Eén keer per jaar zijn de kerkmuren een beetje lager
Kanselruil. Een beladen thema in veel kerken. Maar één keer in het jaar zijn de kerkmuren een beetje lager dan anders.
De komende dagen zijn er zo’n tachtig diensten waarin teruggeblikt wordt op de Reformatie. Plaatselijke predikanten weten elkaar te vinden en op veel kansels wisselen ze elkaar tijdens zo’n dienst af.
Natuurlijk zijn er meer interkerkelijke bijeenkomsten in de loop van het jaar, maar de Reformatieherdenking is wel het moment bij uitstek om gezamenlijkheid te onderstrepen. Niet zelden verzuchten bezoekers aan het eind van zo’n dienst: „Waarom kan dat niet vaker?” Toch trekt ieder de volgende zondag weer gescheiden op naar het eigen godshuis.
In de kring van kerken die zich erfgenaam noemen van de Reformatie leeft weinig besef van onderlinge verbondenheid. Hun wortels gaan allemaal terug naar 1517, maar de verschillende stammen en takken die in later eeuwen ontstonden, voelen zich nauwelijks met elkaar verwant. En, eerlijk is eerlijk, een deel van die takken hééft ook niets meer met die wortels.

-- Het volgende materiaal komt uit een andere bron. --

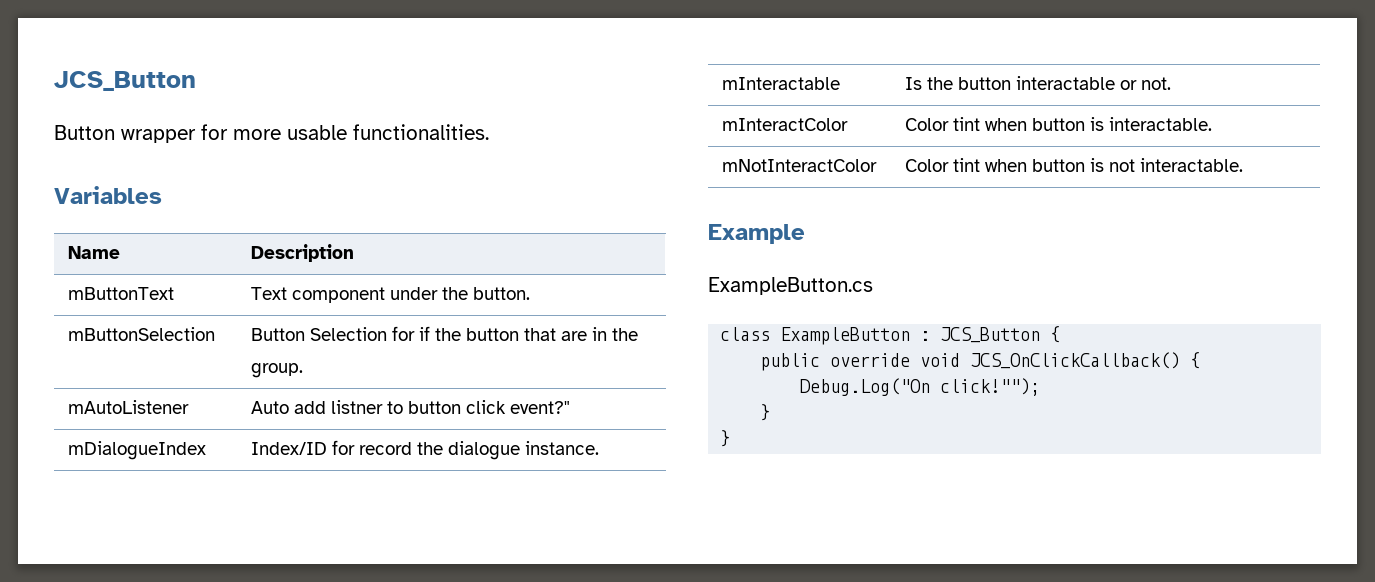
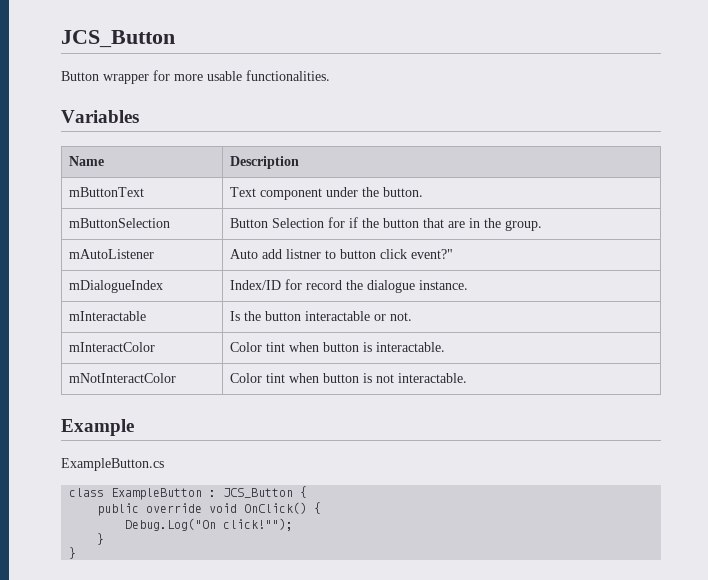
[970,352,1181,369] JCS_OnClickCallback() -> [244,502,308,514] OnClick()

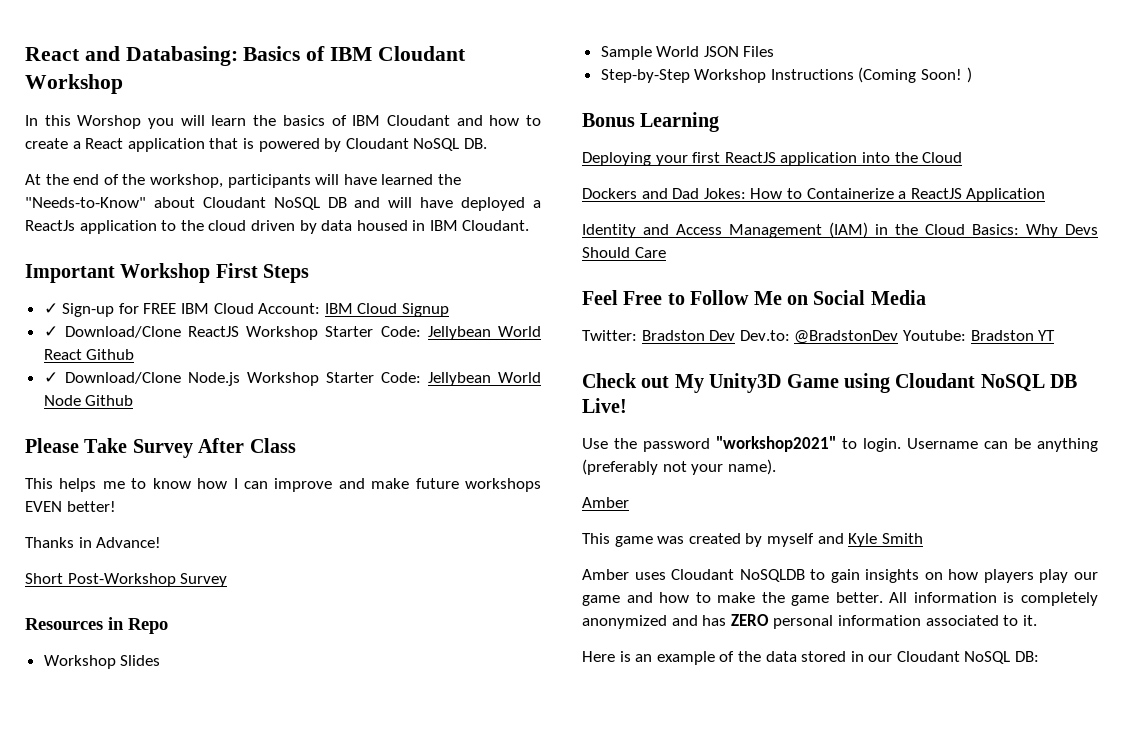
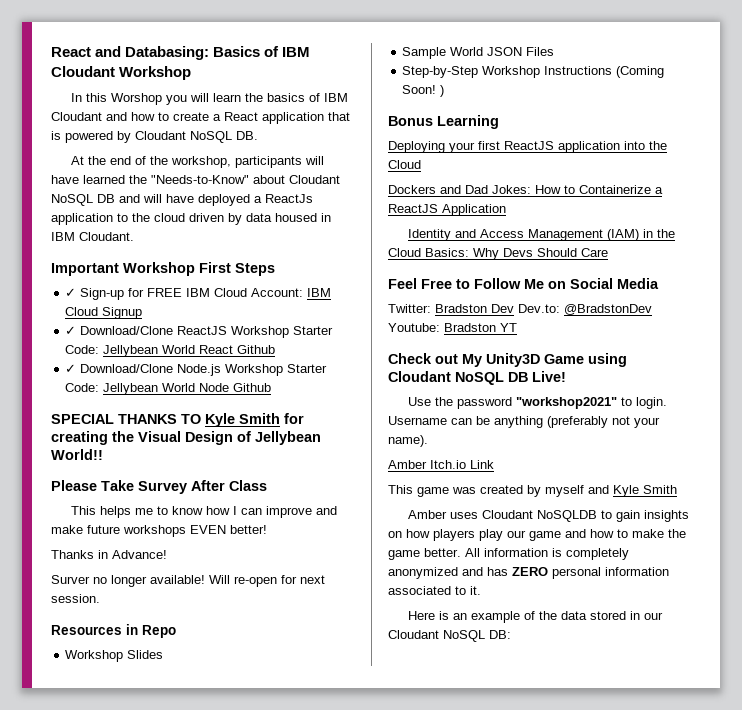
(134, 400) none -> [51,413,304,427] [51,431,321,445] [51,449,103,460] // SPECIAL THANKS TO Kyle Smith for creating the Visual Design of Jellybean World!!
[25,573,228,587] Short Post-Workshop Survey -> [51,575,325,587] [51,594,100,603] Surver no longer available! Will re-open for next session.
(629, 502) none -> [430,460,494,469] Itch.io Link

Toch blijft er een groep gelijkgezinden die vasthoudt aan de sola’s van de Reformatie: rechtvaardiging door het gelóóf alleen, énkel uit genade, en de Bijbel als de énige norm voor het christelijk leven. Ondanks dat gezamenlijke fundament leven ze, bij wijze van spreken, gescheiden van tafel en bed en nemen ze elkaar af en toe de maat.
Dat leven in scheiding leidt hoe dan ook tot schade. De een weet de misvattingen van de ander goed aan te wijzen, maar kijkt op de ander neer in plaats van met hem mee te lijden. Eenheid begint bij het samen voelen van pijn. In 1528 of 1529 wees Maarten Luther daar al op, in zijn verklaring van Johannes 17, over het hogepriesterlijk gebed van de Heere Jezus. „Alle christenen ofwel alle heiligen vormen één massa, één geheel. De christen bezit hierdoor de troostvolle zekerheid dat wanneer de duivel hem aanvalt, de duivel dan niet slechts één vinger aanvalt, maar het hele lichaam, dat wil zeggen: alle christenen in heel de wereld, en bovendien God en Christus Zelf. Het gaat dan net als in een lichaam. Wanneer op een kleine teen getrapt wordt, voelt het hele lichaam pijn, de ogen worden vochtig, de neus trekt zich op, de handen tasten toe; elk lid voelt zich betrokken bij hetgeen gebeurd is.”
Zolang kerken op het formele niveau verdeeld blijven, laten we het dan waarderen als men plaatselijk wel samen op weg kan, die ene keer per jaar. Dan kan dáár in elk geval schuld beleden worden over de onderlinge verdeeldheid, die het goud van de Reformatie verduistert. Kerkhervorming vraagt om herhaling, om het ”semper reformanda”: de kerk is een gereformeerde kerk omdat zij steeds opnieuw gereformeerd, hervormd moet worden.